Gram-positive bacteria may have inducible clindamycin resistance, which is assessed with a combination of clindamycin and erythromycin. In disc diffusion testing, the erythromycin disc is positioned adjacent to the clindamycin disc. A flattening of the zone of inhibition around the clindamycin disk on the same size as the erythromycin disk (producing a zone of inhibition shaped like the letter D) is considered a positive result. Where inducible resistance is detected, the clindamycin is reported as resistant and should not be used.
Beta lactamase resistance is problematic in Gram-negative bacteria, which are often resistant to amoxicillin and cephalexin. Some produce extended spectrum beta lactamases and ampC beta lactamases, rendering them resistant to penicillins and first to third-generation cephalosporins. These enzymes are encoded on plasmid genes, which spread between bacteria via conjugation (ampC enzymes can also be found on chromosomal genes).

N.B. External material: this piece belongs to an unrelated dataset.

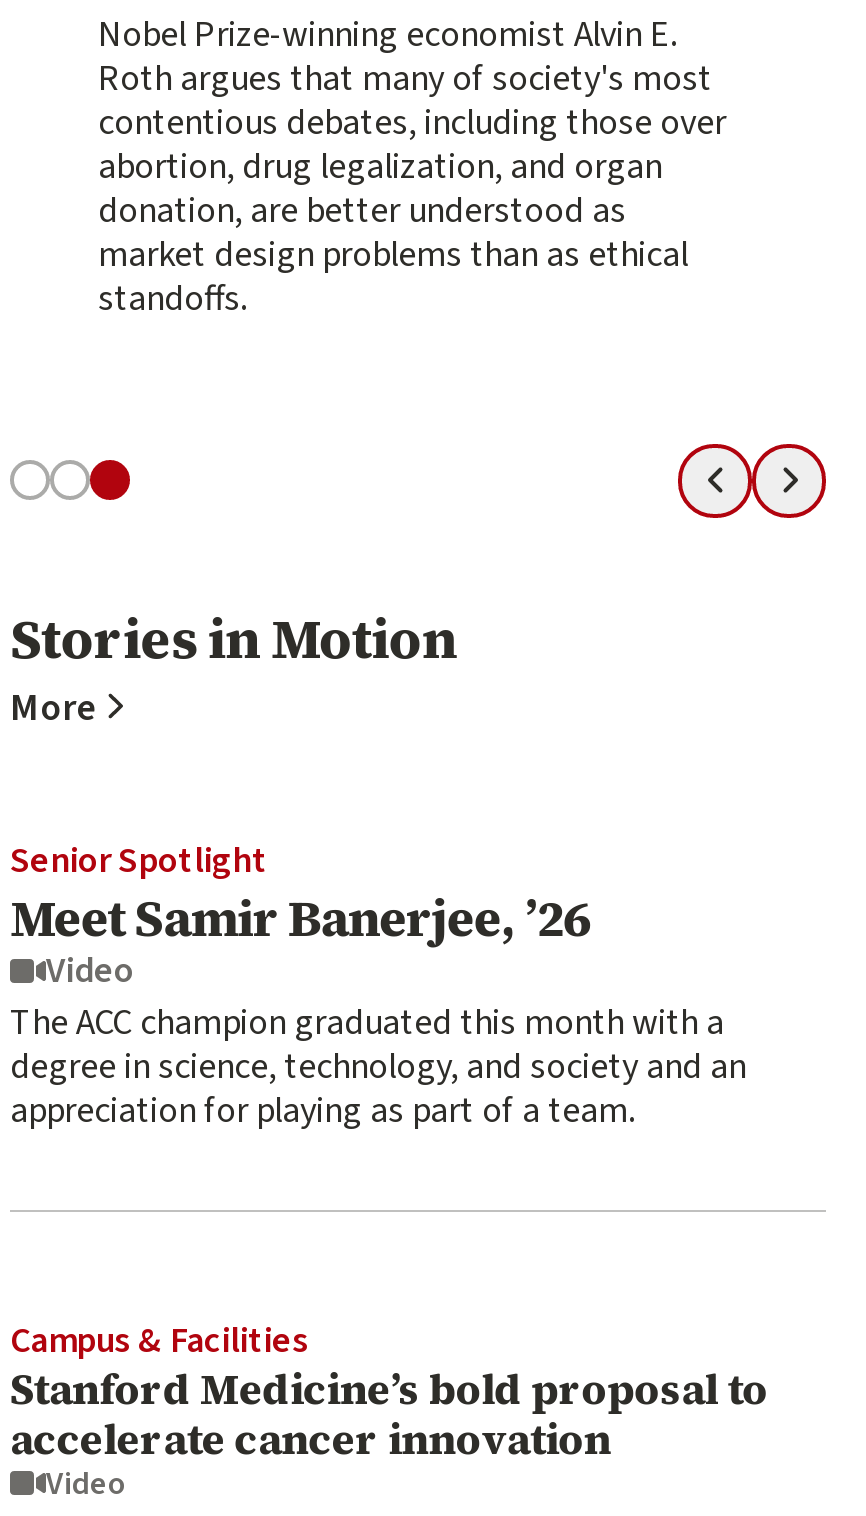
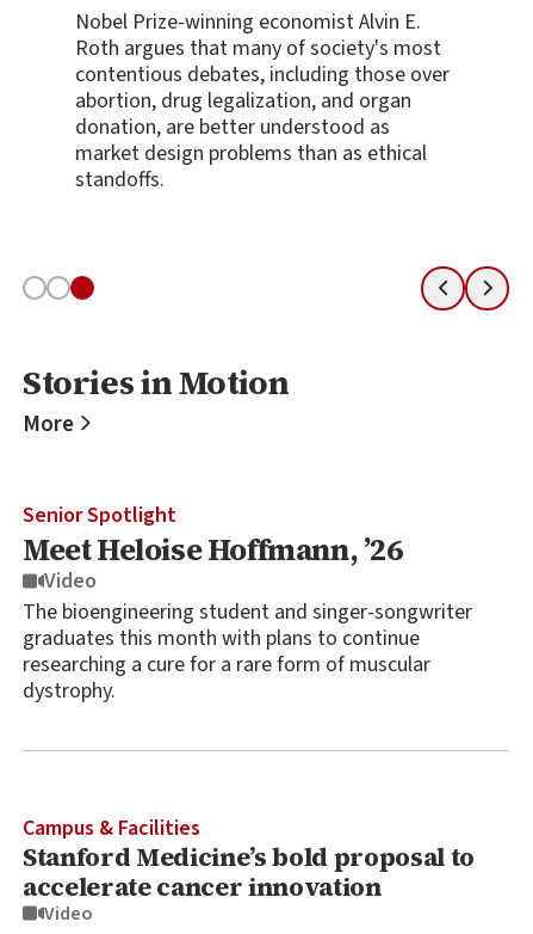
[10,883,591,951] Meet Samir Banerjee, ’26 -> [23,529,403,569] Meet Heloise Hoffmann, ’26
[10,997,746,1135] The ACC champion graduated this month with a | degree in science, technology, and society and an | appreciation for playing as part of a team. -> [23,597,472,706] The bioengineering student and singer-songwriter | graduates this month with plans to continue | researching a cure for a rare form of muscular | dystrophy.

Multiple antibiotic-resistant genes are often co-localised on the same plasmid, which means resistance to other antibiotics such as aminoglycosides, trimethoprim sulphonamides, tetracyclines and fluoroquinolones – and occasionally carbapenems can develop.
If more than one antibiotic has tested susceptible, several factors should be considered when selecting the most appropriate antibiotic. Antibiotics concentrated at the site of infection should be chosen – for example, drugs concentrated in urine (beta-lactams, fluoroquinolones or potentiated sulphonamides) should be used for urinary tract infections and the latter two used for prostatic infections since these cross the blood-prostate barrier.
For serious infection – especially sepsis – bactericidal drugs should be selected over bacteriostatic drugs. If MIC data is available, the drug with the MIC furthest away from the breakpoint is selected, as illustrated in Table 2. In the interests of antibiotic stewardship, the lowest generation effective drug in a given class should be selected (for example, cephalexin over cefovecin). The cascade should be considered.
The VMD issued a position statement (GOV.UK, 2014) stating it is justified, on a case-by-case basis, to prescribe an antibiotic under the cascade in the interests of minimising the development of resistance. This applies particularly where culture and sensitivity data indicate that a particular antibiotic active substance is effective against a bacterial pathogen.
Further guidance on prescribing antibiotics can be found via the BSAVA website (2019), which also has a link to the PROTECT ME poster summarising these guidelines.